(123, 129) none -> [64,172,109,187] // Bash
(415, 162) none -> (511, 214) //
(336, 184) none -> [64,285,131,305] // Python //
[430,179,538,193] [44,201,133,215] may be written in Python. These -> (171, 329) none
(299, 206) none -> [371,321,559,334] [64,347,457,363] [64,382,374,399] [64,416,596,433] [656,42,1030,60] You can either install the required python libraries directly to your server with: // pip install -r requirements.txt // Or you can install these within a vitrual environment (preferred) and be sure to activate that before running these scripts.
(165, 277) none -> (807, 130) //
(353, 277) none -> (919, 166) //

__________

What the exercise asks ->
The lines above are to be retyped exactly, with none omitted.

Response to this task ->
(123, 129) none -> [64,172,109,187] // Bash
(415, 162) none -> (511, 214) //
(336, 184) none -> [64,285,131,305] // Python //
[430,179,538,193] [44,201,133,215] may be written in Python. These -> (171, 329) none
(299, 206) none -> [371,321,559,334] [64,347,457,363] [64,382,374,399] [64,416,596,433] [656,42,1030,60] You can either install the required python libraries directly to your server with: // pip install -r requirements.txt // Or you can install these within a vitrual environment (preferred) and be sure to activate that before running these scripts.
(165, 277) none -> (807, 130) //
(353, 277) none -> (919, 166) //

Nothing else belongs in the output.